---------- DATA TO EXAMINE ----------

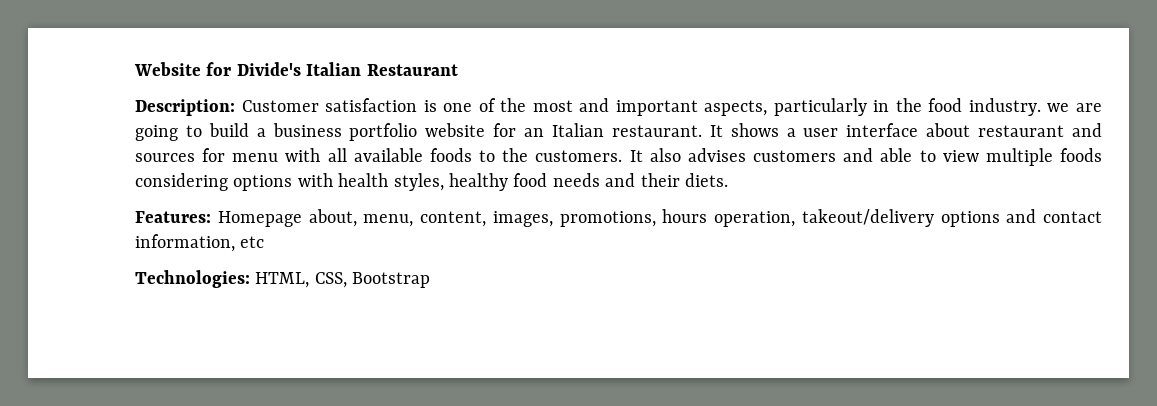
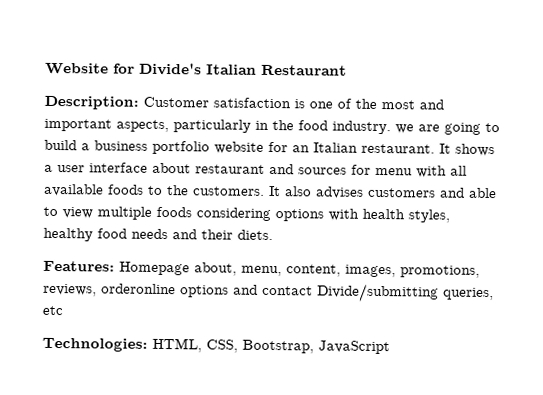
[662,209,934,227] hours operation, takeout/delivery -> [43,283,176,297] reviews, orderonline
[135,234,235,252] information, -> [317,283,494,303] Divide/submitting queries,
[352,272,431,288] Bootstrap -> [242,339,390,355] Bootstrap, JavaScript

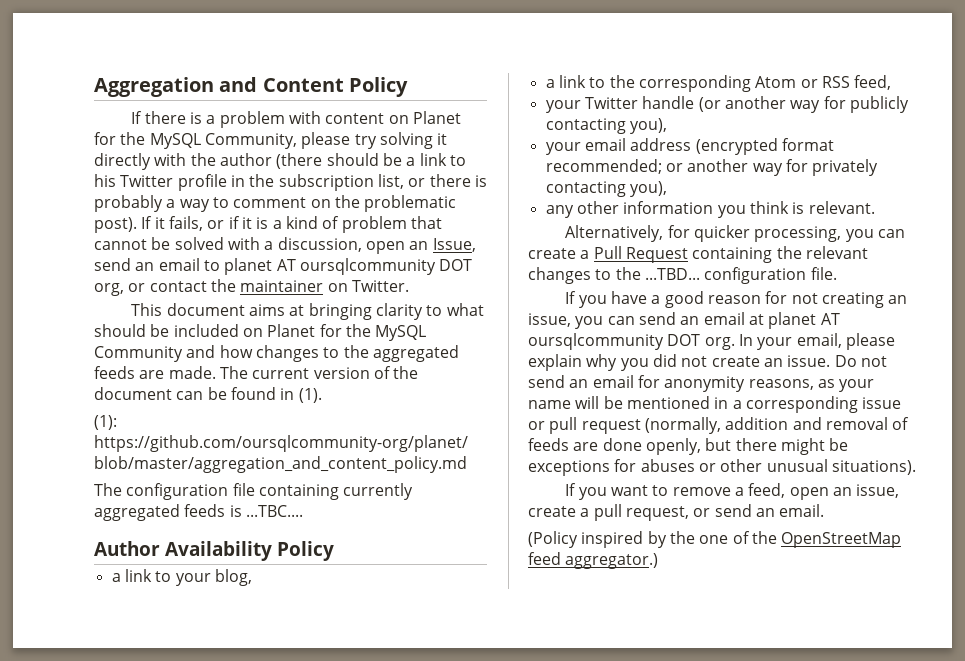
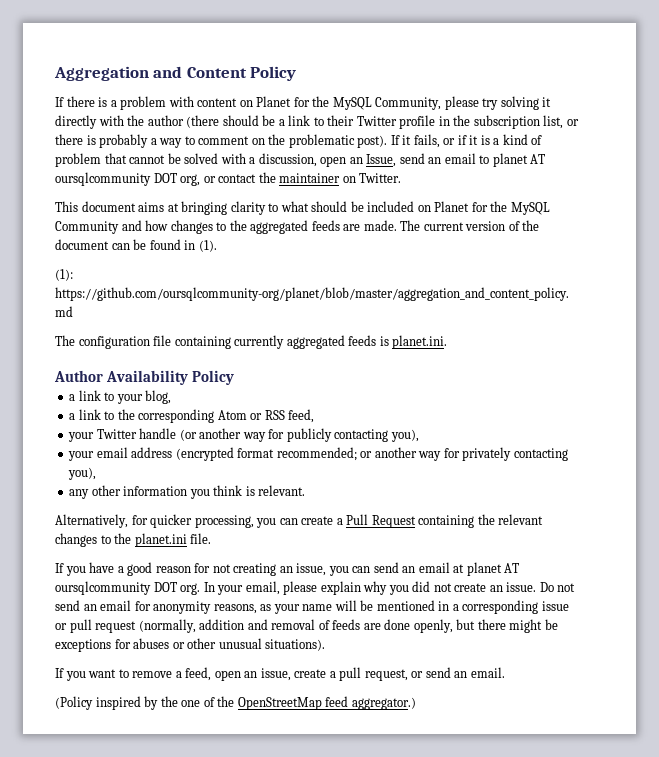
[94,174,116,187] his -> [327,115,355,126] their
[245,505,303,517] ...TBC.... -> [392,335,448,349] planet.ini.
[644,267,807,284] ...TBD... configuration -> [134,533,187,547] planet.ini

----------

## EXERCISE PROMPT
In the listing above, the lines from the one containing "[245,505,303,517] ...TBC.... ->" through the last line are to be returned exactly.

## EXERCISE OUTPUT
[245,505,303,517] ...TBC.... -> [392,335,448,349] planet.ini.
[644,267,807,284] ...TBD... configuration -> [134,533,187,547] planet.ini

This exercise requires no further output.